The records below hold a stretch from the line with "(29, 690) none" through the line with "[144,603,473,618] ./fastfeathers/feathers-initial-setup.bsh ->"; return exactly those lines, ends included, and nothing more.

### Entries shown
....................
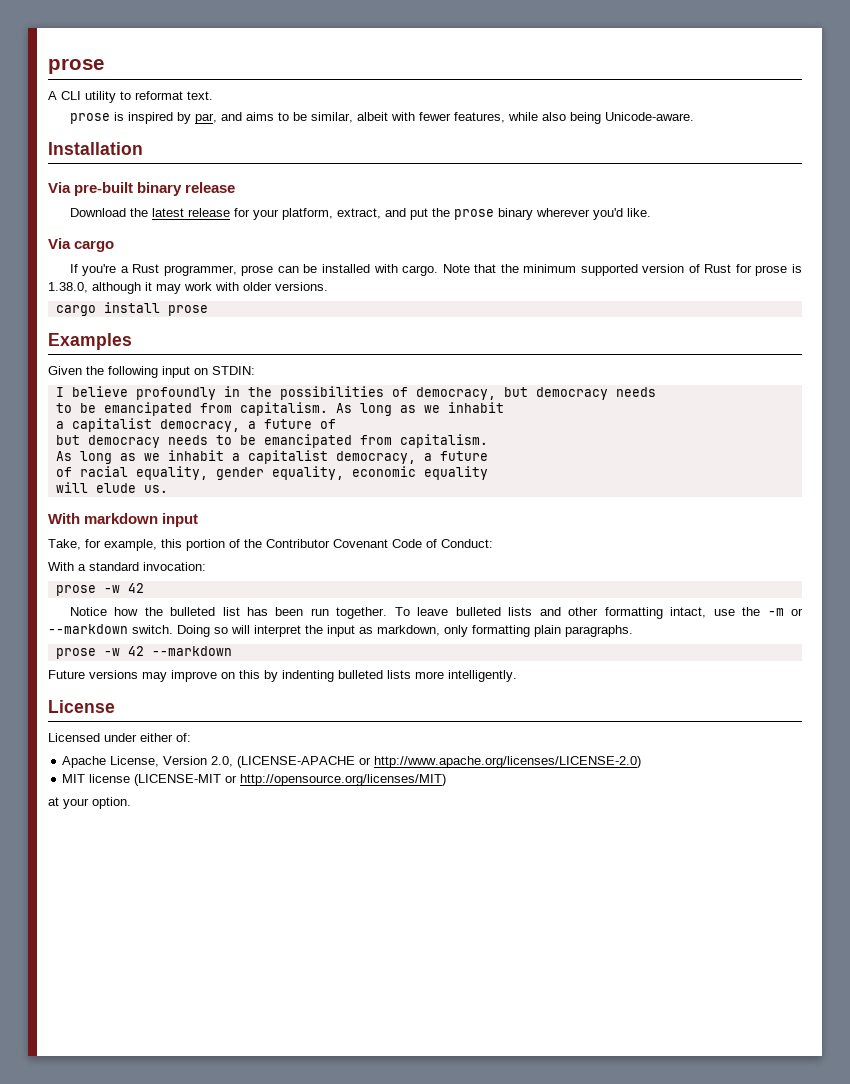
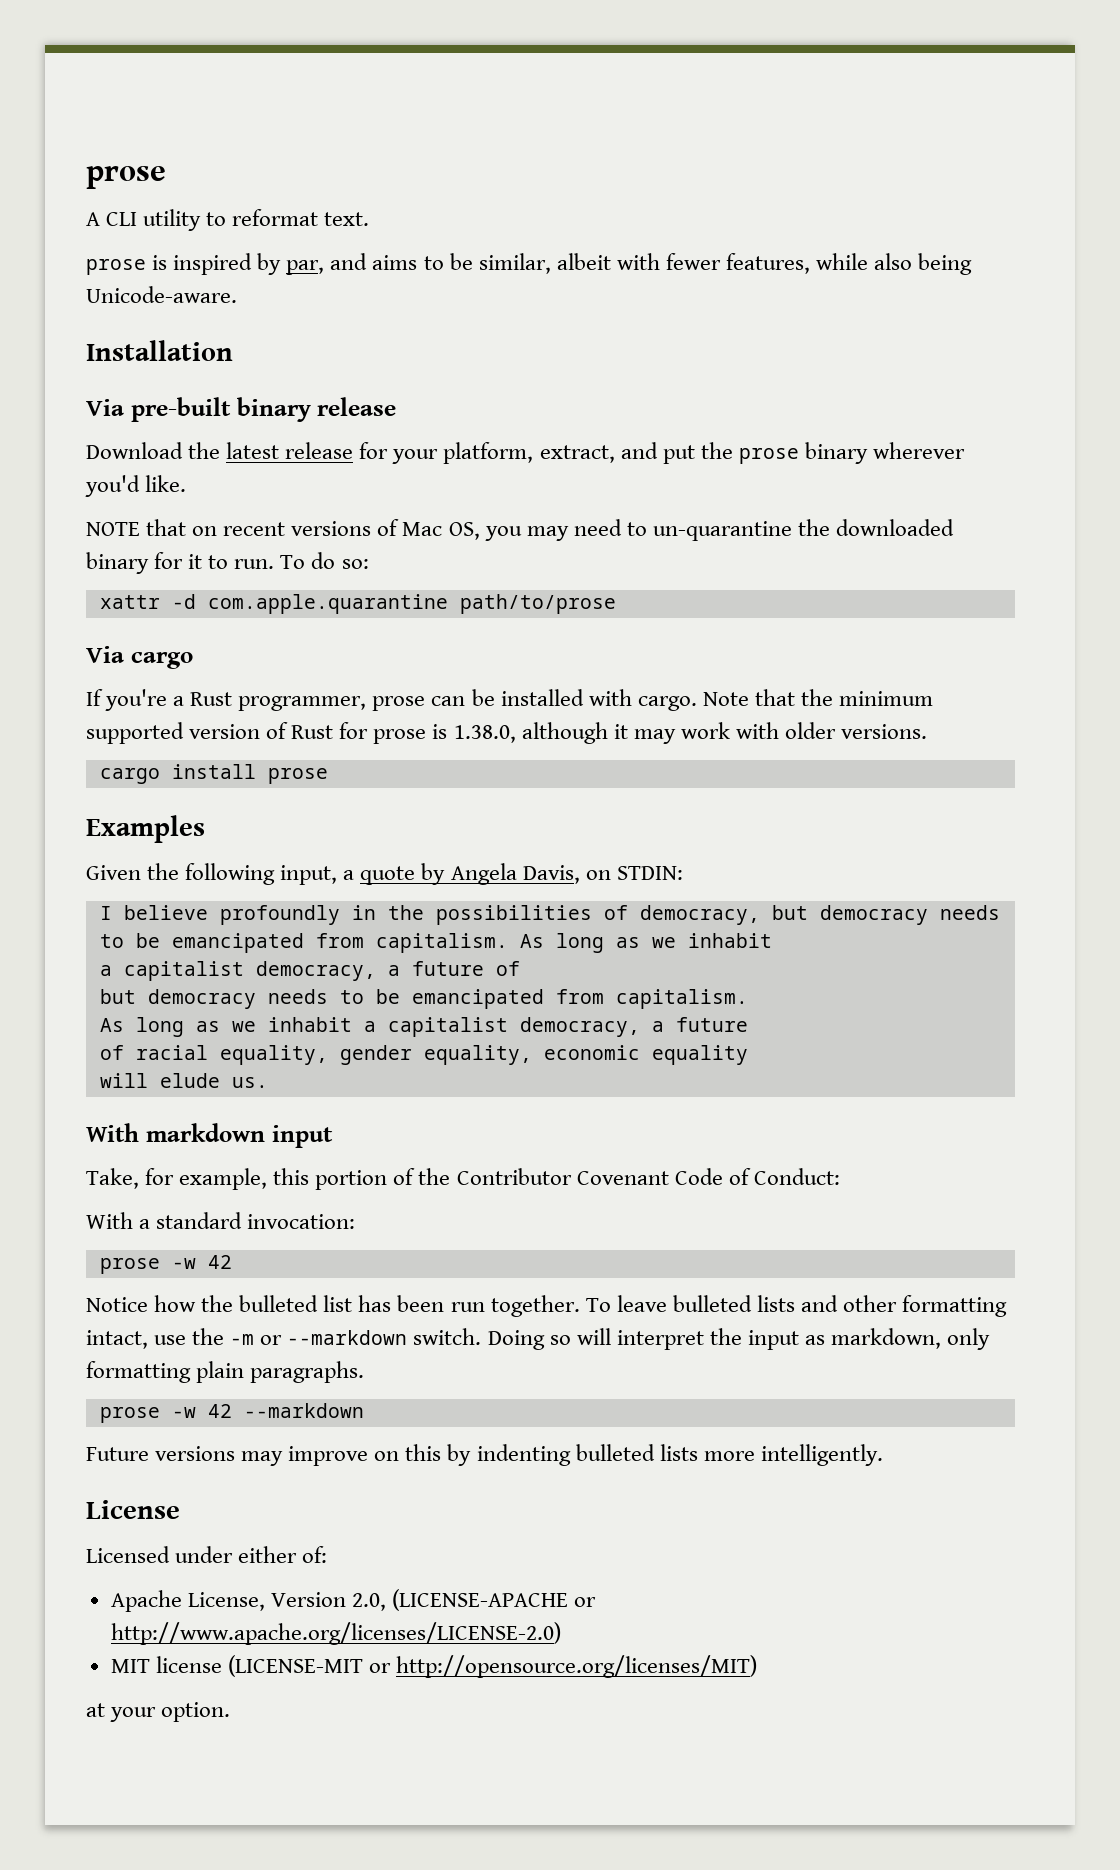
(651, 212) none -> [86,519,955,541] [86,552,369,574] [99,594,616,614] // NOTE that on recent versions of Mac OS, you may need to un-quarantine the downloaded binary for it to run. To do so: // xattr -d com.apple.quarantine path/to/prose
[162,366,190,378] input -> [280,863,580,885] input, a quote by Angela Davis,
....................
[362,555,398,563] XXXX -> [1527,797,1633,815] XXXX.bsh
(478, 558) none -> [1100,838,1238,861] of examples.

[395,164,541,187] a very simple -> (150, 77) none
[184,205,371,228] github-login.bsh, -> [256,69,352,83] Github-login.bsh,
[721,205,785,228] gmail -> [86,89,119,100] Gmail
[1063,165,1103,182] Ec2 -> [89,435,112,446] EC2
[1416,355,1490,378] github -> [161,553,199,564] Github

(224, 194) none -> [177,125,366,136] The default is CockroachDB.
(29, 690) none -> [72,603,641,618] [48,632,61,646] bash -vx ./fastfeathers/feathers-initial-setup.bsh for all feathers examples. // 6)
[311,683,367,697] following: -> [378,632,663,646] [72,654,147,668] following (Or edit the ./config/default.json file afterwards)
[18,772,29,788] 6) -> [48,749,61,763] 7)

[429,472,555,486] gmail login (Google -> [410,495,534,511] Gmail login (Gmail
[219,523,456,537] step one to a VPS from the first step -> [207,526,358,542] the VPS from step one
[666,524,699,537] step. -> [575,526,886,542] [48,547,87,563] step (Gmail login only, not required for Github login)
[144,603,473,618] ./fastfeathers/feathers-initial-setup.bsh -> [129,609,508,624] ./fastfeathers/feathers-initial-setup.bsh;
....................
### Answer for the task
(29, 690) none -> [72,603,641,618] [48,632,61,646] bash -vx ./fastfeathers/feathers-initial-setup.bsh for all feathers examples. // 6)
[311,683,367,697] following: -> [378,632,663,646] [72,654,147,668] following (Or edit the ./config/default.json file afterwards)
[18,772,29,788] 6) -> [48,749,61,763] 7)

[429,472,555,486] gmail login (Google -> [410,495,534,511] Gmail login (Gmail
[219,523,456,537] step one to a VPS from the first step -> [207,526,358,542] the VPS from step one
[666,524,699,537] step. -> [575,526,886,542] [48,547,87,563] step (Gmail login only, not required for Github login)
[144,603,473,618] ./fastfeathers/feathers-initial-setup.bsh -> [129,609,508,624] ./fastfeathers/feathers-initial-setup.bsh;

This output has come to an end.